• **Your assignment**
Would you please copy every line from the records that contains the word "span"?

*** Opening of Task data ***

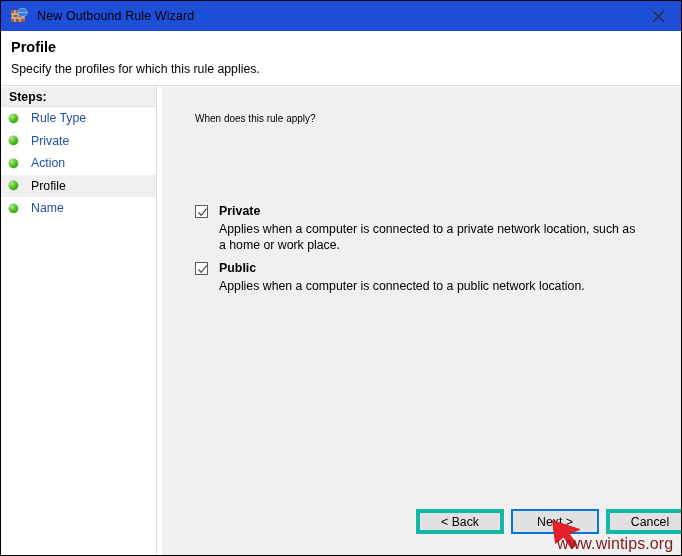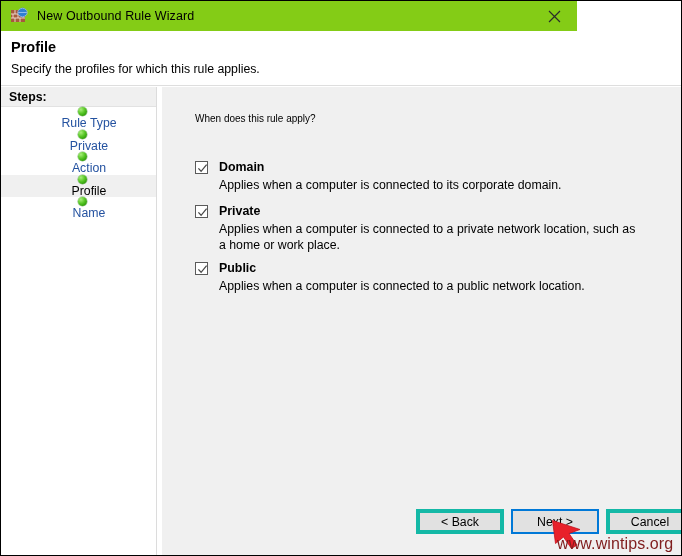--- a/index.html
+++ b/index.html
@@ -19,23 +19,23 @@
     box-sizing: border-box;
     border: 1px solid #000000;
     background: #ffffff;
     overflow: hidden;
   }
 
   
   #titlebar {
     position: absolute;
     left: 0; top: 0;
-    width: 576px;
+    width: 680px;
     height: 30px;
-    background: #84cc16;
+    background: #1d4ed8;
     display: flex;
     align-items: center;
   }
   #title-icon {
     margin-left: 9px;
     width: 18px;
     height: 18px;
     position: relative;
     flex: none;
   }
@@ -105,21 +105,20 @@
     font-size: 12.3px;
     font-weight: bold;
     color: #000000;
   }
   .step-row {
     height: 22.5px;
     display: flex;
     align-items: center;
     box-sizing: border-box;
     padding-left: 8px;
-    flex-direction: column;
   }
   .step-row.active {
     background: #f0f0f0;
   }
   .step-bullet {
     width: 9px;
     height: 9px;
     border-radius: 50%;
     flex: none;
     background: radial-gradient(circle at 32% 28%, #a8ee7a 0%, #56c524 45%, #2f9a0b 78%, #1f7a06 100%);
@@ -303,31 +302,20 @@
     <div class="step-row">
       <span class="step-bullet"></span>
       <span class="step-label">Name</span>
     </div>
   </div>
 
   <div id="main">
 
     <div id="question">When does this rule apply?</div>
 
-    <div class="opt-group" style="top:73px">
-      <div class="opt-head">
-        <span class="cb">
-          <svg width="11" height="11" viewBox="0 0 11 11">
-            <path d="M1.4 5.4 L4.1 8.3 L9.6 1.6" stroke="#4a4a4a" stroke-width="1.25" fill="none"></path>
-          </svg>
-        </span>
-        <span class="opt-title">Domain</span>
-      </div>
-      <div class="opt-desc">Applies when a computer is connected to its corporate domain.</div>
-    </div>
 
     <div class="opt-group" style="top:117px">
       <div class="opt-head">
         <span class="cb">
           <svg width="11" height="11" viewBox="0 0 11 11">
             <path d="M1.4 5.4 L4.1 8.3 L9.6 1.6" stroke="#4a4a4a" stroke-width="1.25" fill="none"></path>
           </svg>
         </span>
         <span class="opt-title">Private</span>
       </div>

*** Close of Task data ***

• **Task solution**
       <span class="step-bullet"></span>
       <span class="step-label">Name</span>
-        <span class="cb">
-        </span>
-        <span class="opt-title">Domain</span>
         <span class="cb">
         </span>
         <span class="opt-title">Private</span>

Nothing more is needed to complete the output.